I have terrible allergies and sinus issues and was wondering if I could use menthol crystals in bath salts to help open up my nose?  I have some dead sea salts, Himalayan salts and epsom salts in my closet that I need to use up.  Does anyone have any suggestions as to the best way to use these items and the suggested % for using the menthol crystals? 

thanks so much!


----------



## Genny (Apr 17, 2012)

As a bath salt that might be quite tingly on "other" parts of your body.
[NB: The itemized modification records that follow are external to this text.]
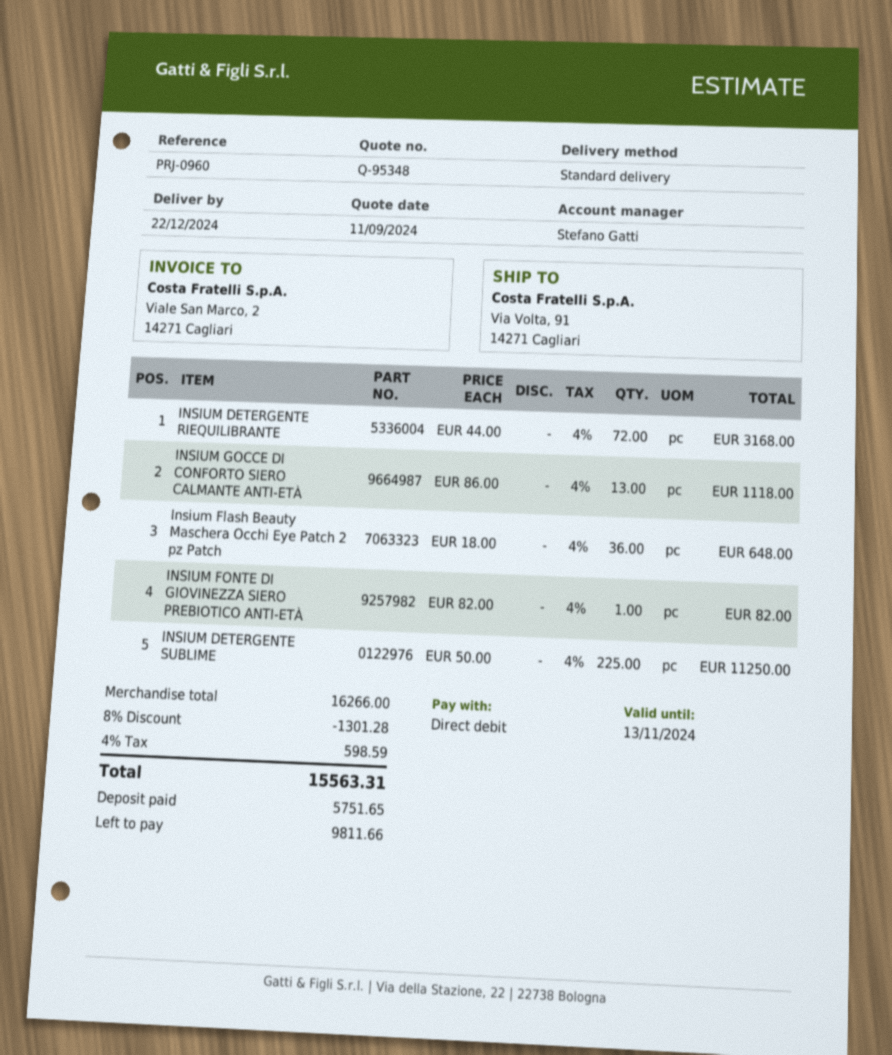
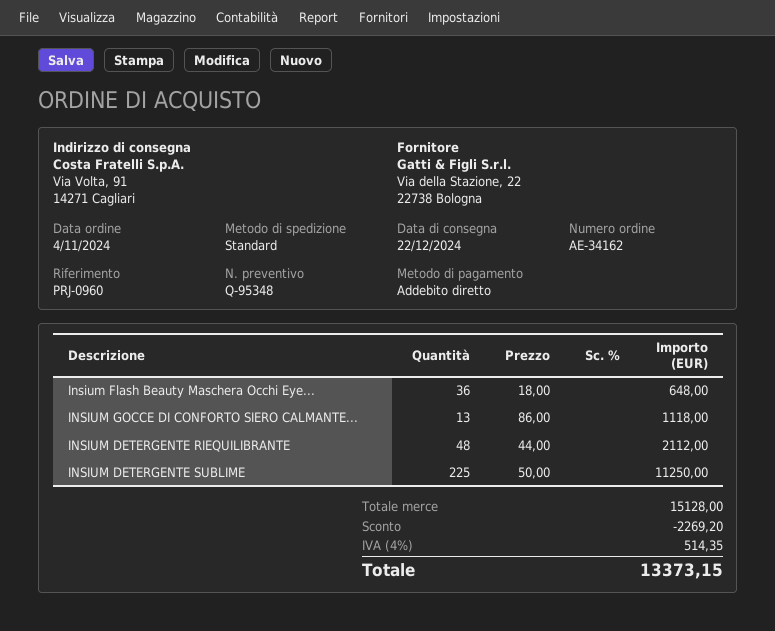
INSIUM DETERGENTE RIEQUILIBRANTE: 72 x 44.00 = 3168.00 -> 48 x 44.00 = 2112.00
INSIUM FONTE DI GIOVINEZZA SIERO PREBIOTICO ANTI-ETÀ: 1 x 82.00 = 82.00 -> none
subtotal: 16266.00 -> 15128.00
discount: 1301.28 -> 2269.20
tax: 4% = 598.59 -> 4% = 514.35
total: 15563.31 -> 13373.15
You could make a shower bomb (like a bath bomb, but used in the shower).


----------



## txsoaper (Apr 17, 2012)

oh yeah i didn't think about that!  That is why this forum is so wonderful!  I may try the bath bomb idea for the shower.  Another question.  Could some menthol be melted into some beeswax and cocoa butter and possibly jojoba or grapeseed oil and put into a lip balm container that you could use at the temples and under the nose when allergies or headaches are an issue????

I have never used menthol so I have no idea how to use it.  What percentage should it be used at???


----------



## Genny (Apr 17, 2012)

I've heard of people putting it in balms. From what they said, they were doing it at 10%.  

Mountain Rose Herbs has a page on using Menthol Crystals
http://www.mountainroseherbs.com/learn/ ... ystals.php

I've never used them, so I can't really tell you how much to use.


----------



## Kwpgrooming (May 6, 2012)

I have used store bought bath salts with eucalyptus and menthol. It was a bit refreshing but not uncomfortable a t a ll so I think it is fine. It helps muscles relax.


----------